Flying solo isn't something I default to. I am a closeted introvert, pretending to be an extravert. You know those people. This past weekend I gave myself the gift of a weekend in San Francisco alone to attend a two-day yoga workshop. It was a short weekend to wander around and spend some time getting back to the roots of me. I expected to feel a little more revived, I expected to be more tired upon my return, I expected it would take me a moment to get my footing, to find some solace in the time without anyone else around. But it was any of those things, I took to this weekend like a fish to water; sliding effortlessly into its deep cool waters without any ties to time, responsibility, roles, or deadlines. I just woke up Saturday morning, made my way onto the street with only my backpack strapped to my shoulders and I just started walking. I walked and walked and walked and walked some more.
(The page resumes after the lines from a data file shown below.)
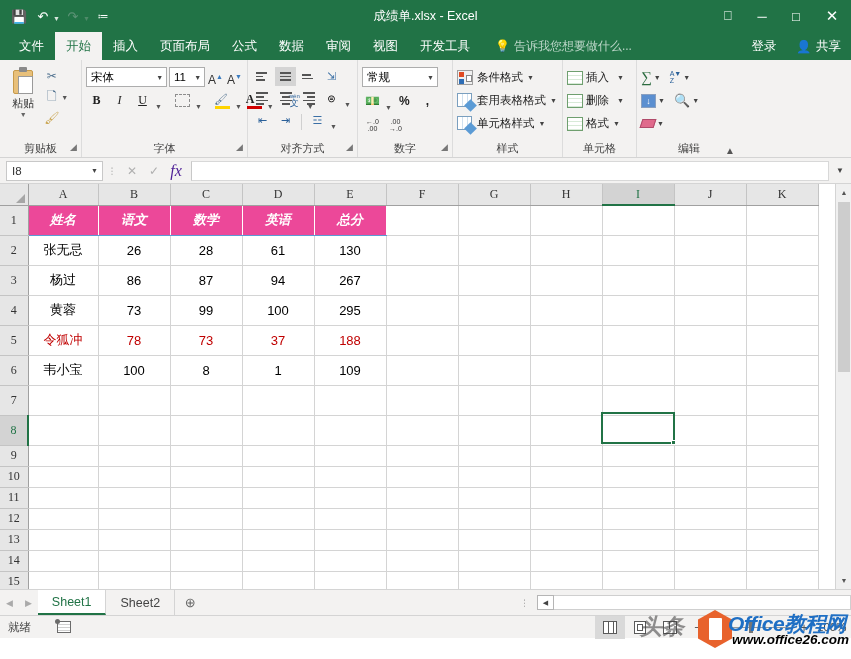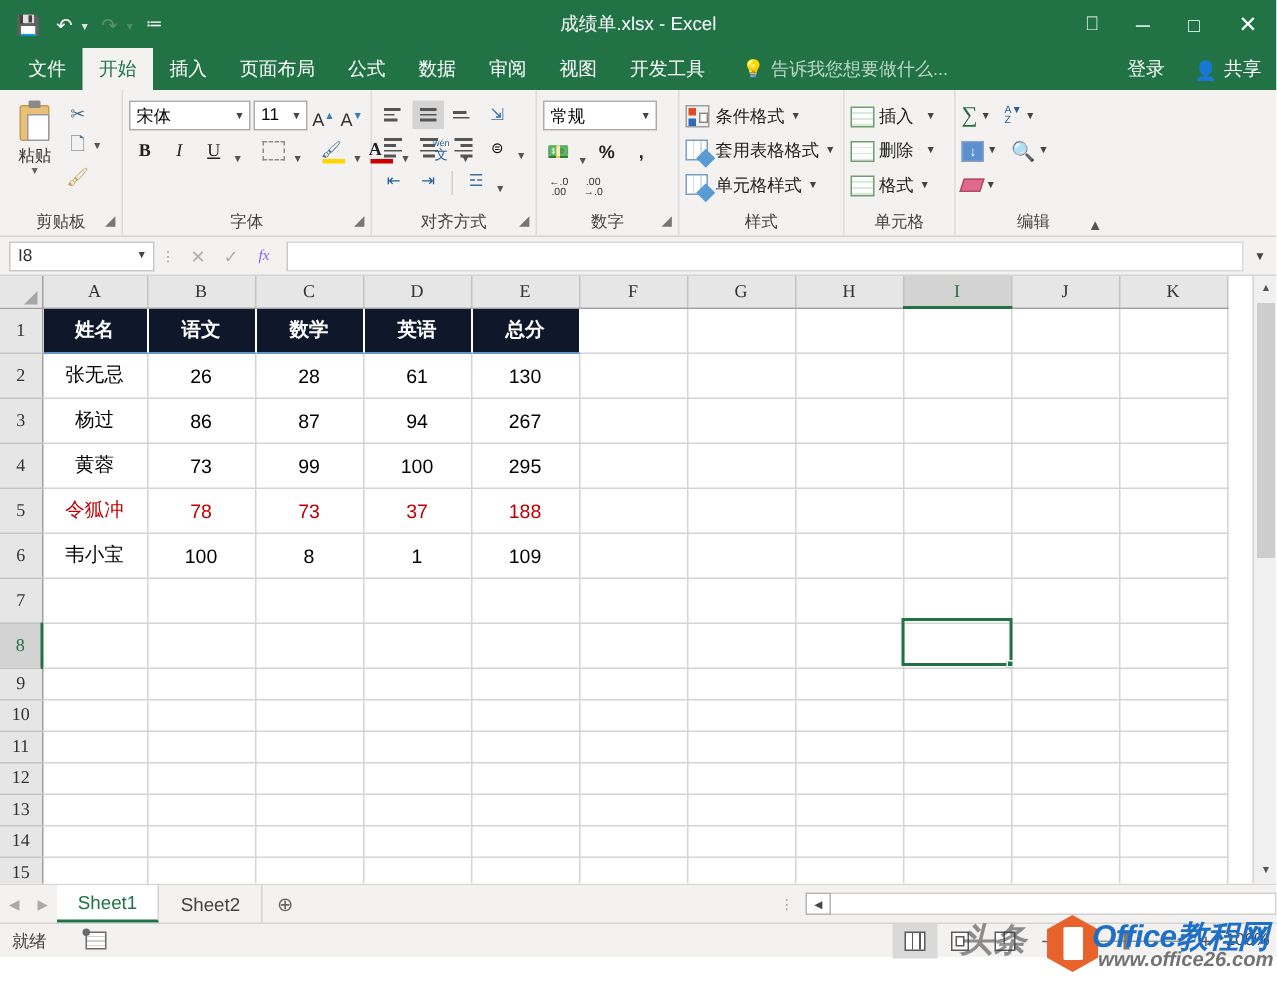--- a/index.html
+++ b/index.html
@@ -187,7 +187,7 @@
   .fb-btns { display: flex; align-items: center; gap: 0px; }
   .fb-b { width: 22px; height: 20px; display: flex; align-items: center; justify-content: center;
           font-size: 12px; color: #b0b0b0; }
-  .fb-b.fx { color: #8b5cf6; font-style: italic; font-family: "Liberation Serif", serif; font-size: 10px;}
+  .fb-b.fx { color: #4c1d95; font-style: italic; font-family: "Liberation Serif", serif; font-size: 16px;}
   .fb-input { flex: 1; height: 20px; background: #fff; border: 1px solid #d8d8d8;
               border-left: 1px solid #c8c8c8; }
   .fb-caret { width: 14px; text-align: center; font-size: 8px; color: #444; }

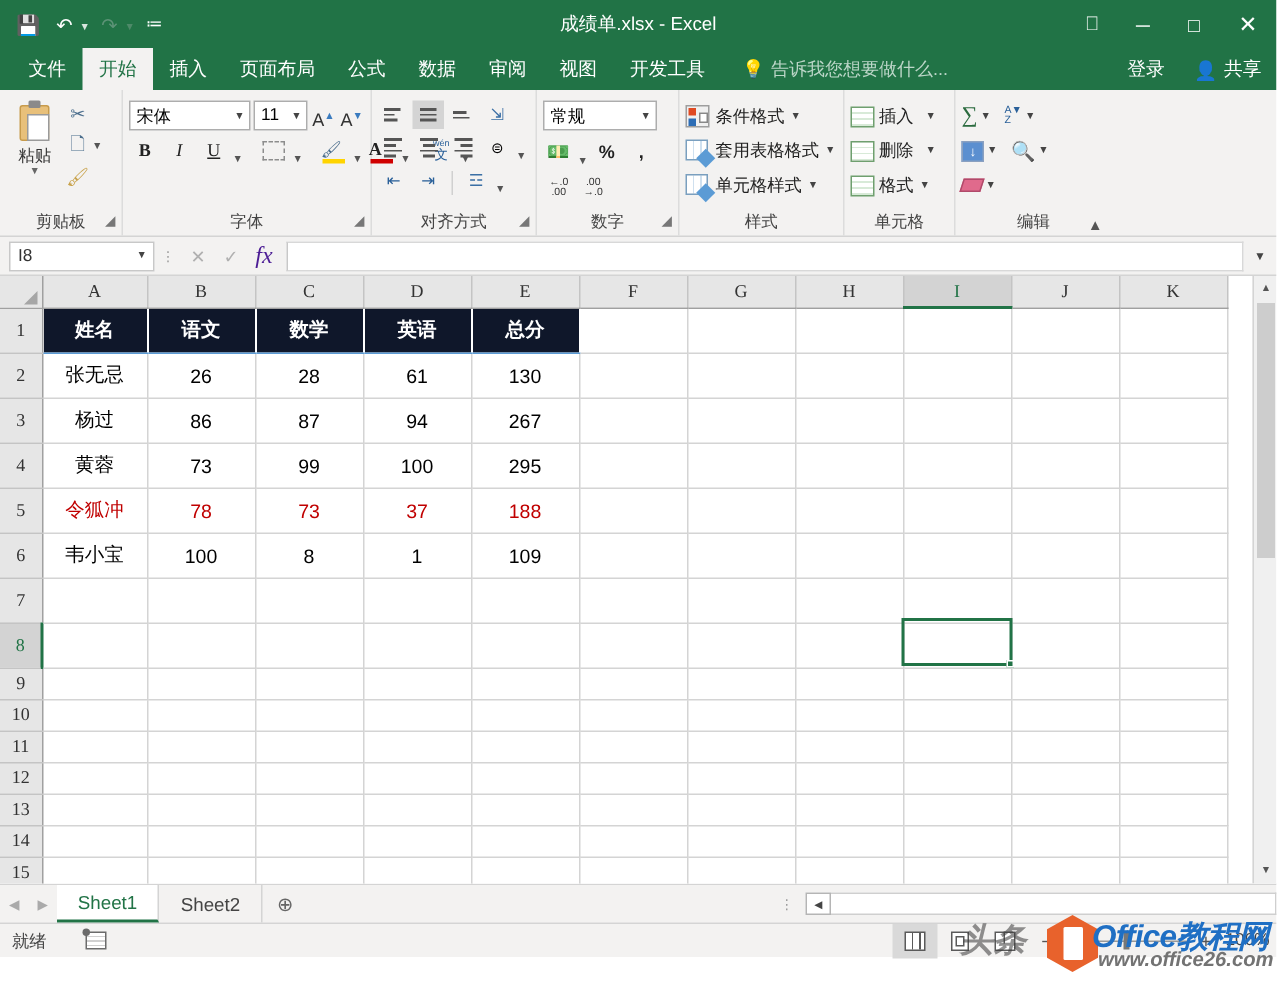--- a/index.html
+++ b/index.html
@@ -211,8 +211,8 @@
   td.cell { border-right: 1px solid #d4d4d4; border-bottom: 1px solid #d4d4d4;
             font-size: 13px; color: #000; text-align: center; overflow: hidden;
             white-space: nowrap; background: #fff; }
-  td.cell.hdr { background: #0f172a; color: #ffffff; font-weight: bold;
-                border-right: 1px solid #ffffff; border-bottom: 1px solid #5b9bd5; }
+  td.cell.hdr { background: #ec4899; color: #ffffff; font-weight: bold;
+                border-right: 1px solid #ffffff; border-bottom: 1px solid #5b9bd5; font-style: italic; }
   td.cell.red { color: #c00000; }
   .selbox { position: absolute; border: 2px solid #217346; pointer-events: none; }
   .selhandle { position: absolute; width: 5px; height: 5px; background: #217346;

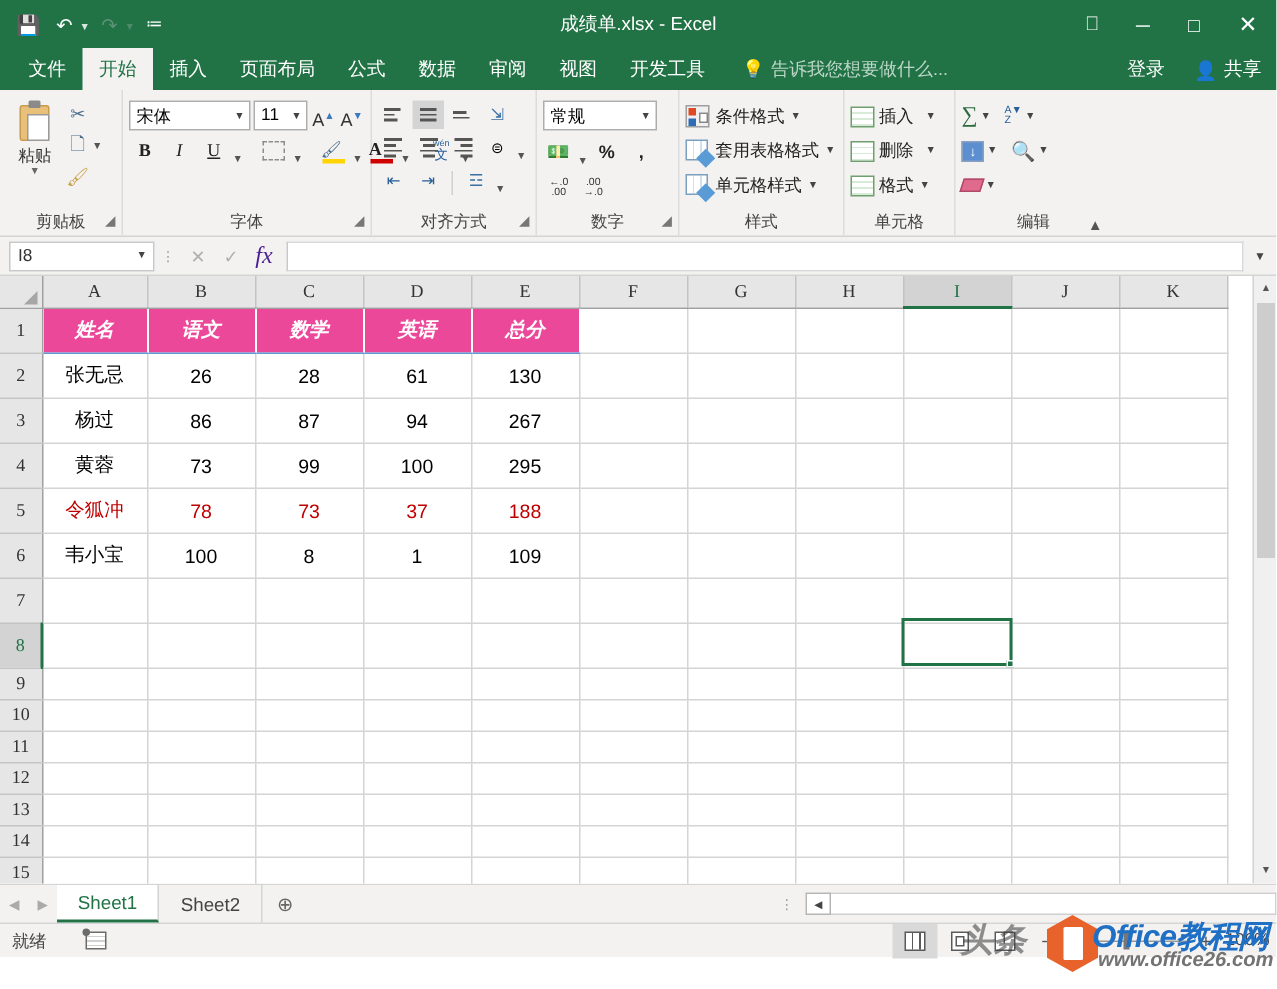--- a/index.html
+++ b/index.html
@@ -284,7 +284,7 @@
   .wm-title { position: absolute; left: 88px; top: 2px; font-size: 21px; font-weight: bold;
               color: #1f6fc4; white-space: nowrap; letter-spacing: -0.5px; }
   .wm-url { position: absolute; left: 92px; top: 24px; font-size: 13.5px; font-weight: bold;
-            color: #737373; white-space: nowrap; }
+            color: #000000; white-space: nowrap; }
 </style>
 </head>
 <body>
I stopped when something caught my attention, I meandered around the streets that felt busy and then made my way up and around to streets that seemed to stand still. I climbed over hills just to see the view, I walked to the middle of the Golden Gate bridge because when you are standing right under it, why would you not want to walk to it's center?
I filled my minutes, hours, and days with things that felt delightful. I full engaged with my food, my body, my desire, my preferences, my wishes, my wants, and my needs. This almost never happens in my real life, I rarely take the time to pause, ask myself what would truly feed my soul, and then listen to that call. Oh dearest ones, please please please do listen to that call.
This weekend felt like the biggest breath of air I've been able to take in so long, longer than I can remember or care to admit. The intention of this sacred trip was to study with one of my yoga mentors, Elena Brower. She is a mentor to many of us, but she has quietly been such a force in my life and my practice these past few years, and she doesn't even know it. I have come to soak in her teachings all over Los Angeles, and on the interwebs. She has informed my teaching, my practice, and my daily routine in such profound and life altering ways. I am so very honored to be her student. We need these teachers, mentors, friends, to guide us into the unknown; into territory we have yet to walk, yet to teach, and yet dared to encounter. Who inspires, moves, and challenges you?
I spent the entirety of her six-hour workshop this weekend in a room with 150 other yogis. People who showed up from all over to be a part of that sacred space to breathe, sweat, and get uncomfortable with each other. It is a powerful vibration to sit on your mat in a bright, afternoon-lit room, feel a cool breeze coming off the ocean, hear the street below, take a huge intentional breath in and then release that sweet om with the collective voices of 150 other people. People all coming into the space with their most vulnerable open hearts, seeking to be confronted, awakened, challenged, and healed by their own work on their mats.
This weekend taught me that as teachers we have the beautiful capacity to teach from what we truly know. Our teachers offer us a way to access ourselves, because sometimes we need someone to show us another way of seeing so we can truly see ourselves anew. This is why we practice, why we show up day after day, why we find surrender and confrontation on a small rectangular space. We are all teachers here.
This weekend helped me see that we are nothing for others unless we can first feel moved, propelled, and fueled by those things that ignite our souls. When we allow ourselves the opportunity to truly fill up our own emotional buckets, we will then learn how to overflow into others without disengaging with our own needs. It's a profound truth to interact with, and one with which I am sure to continue to meld and maneuver all of my life.
Think about this...How are you igniting your soul, leaning into your solitude, making it to your mat? You are needed in this world, but first you must serve yourself, than you will burn brightly to light the way for others. This is our yoga. This is our practice.